Significant electrolyte imbalances were seen in a child with ectopic atrial rhythm (hypermagnesaemia, severe hypokalemia and severe hypocalcemia) and the child with PVCs (severe hyponatraemia and severe hypocalcemia). Hypermagnesemia is rare in children and it is often iatrogenic following excessive intake of magnesium. There is limited data on association of hypermagnesimia with ectopic atrial rhythms although some reports have associated hypermagnesemia with first degree AV block [24]. Arrhythmias associated with hypokalemia include a prolonged QT interval, ventricular extrasystoles, and malignant ventricular arrhythmias such as ventricular tachycardia, torsades de pointes and ventricular fibrillation [25]. There are no previous reports associating ectopic atrial rhythm with hypokalemia. However, in patients with underlying heart disease, even mild-to-moderate hypokalemia increases their likelihood of cardiac arrhythmias [26], and this could therefore have predisposed this child to development of an atrial rhythm. Hypocalcaemia causes prolongation of QTc interval and this is directly proportional to the degree of hypocalcaemia [27], there are no reports which associate hypocalcemia with ectopic atrial rhythm or PVCs. This may thus mean that hypocalceamia may not have had any role in predisposing these children to ectopic atrial rhythm and PVCs. The child with PVCs had severe severe hyponatraemia in addition to severe hypocalcemia. Patients with hyponatremia are more prone to cardiac arrhythmias [28] and thus this might have increased the risk of this child developing PVCs.
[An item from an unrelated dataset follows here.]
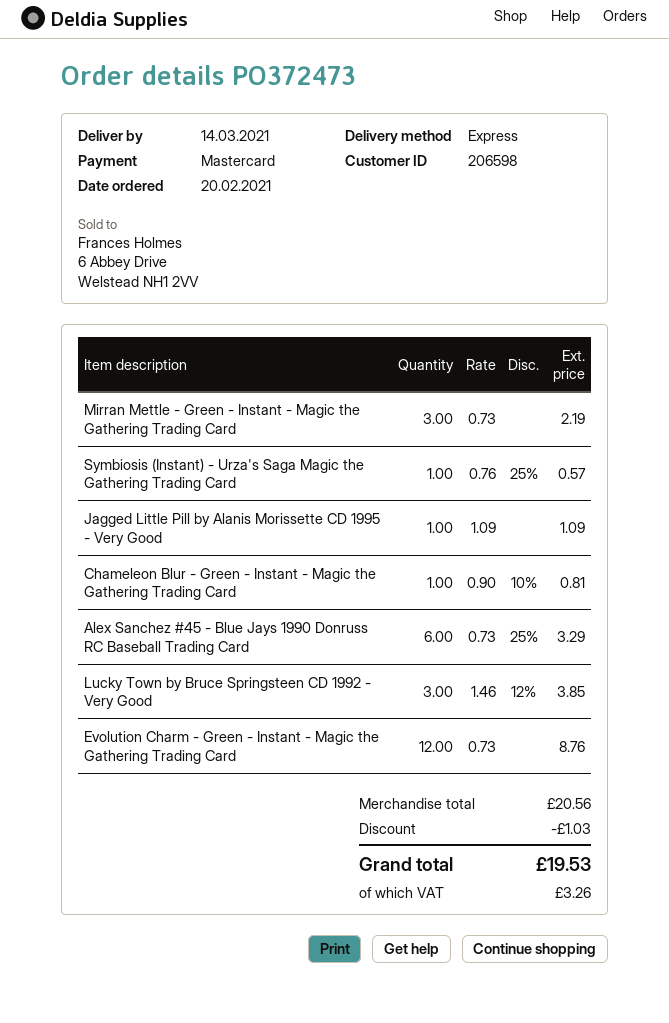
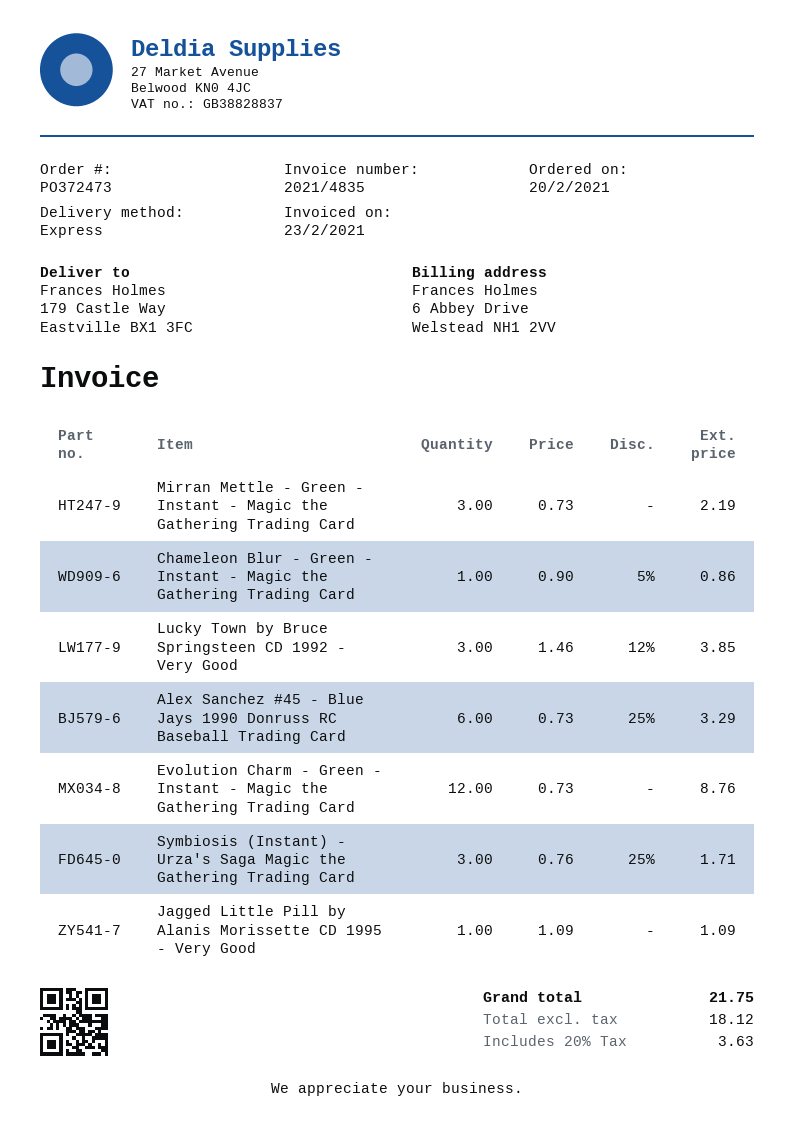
Symbiosis (Instant) - Urza's Saga Magic the Gathering Trading Card: 1 x 0.76 - 25% = 0.57 -> 3 x 0.76 - 25% = 1.71
Chameleon Blur - Green - Instant - Magic the Gathering Trading Card: 1 x 0.90 - 10% = 0.81 -> 1 x 0.90 - 5% = 0.86
discount: 1.03 -> none
tax: 3.26 -> 3.63
total: 19.53 -> 21.75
In our study, prevalence of first degree AV block was 22.7 %. A higher prevalence of first degree AV block (44.4 %) among children and young adults with congenital heart diseases was described by Waldo and colleagues, 1974 in New York [29]. Waldo and colleagues studied 30 children and young adults of ages 2 years to 25 years with various congenital heart diseases. The higher prevalence of first degree AV block in their study compared to the prevalence we have found in our study could be due to the difference in the age groups since Waldo and colleagues included individuals above age 15 years and also because they had a smaller sample size.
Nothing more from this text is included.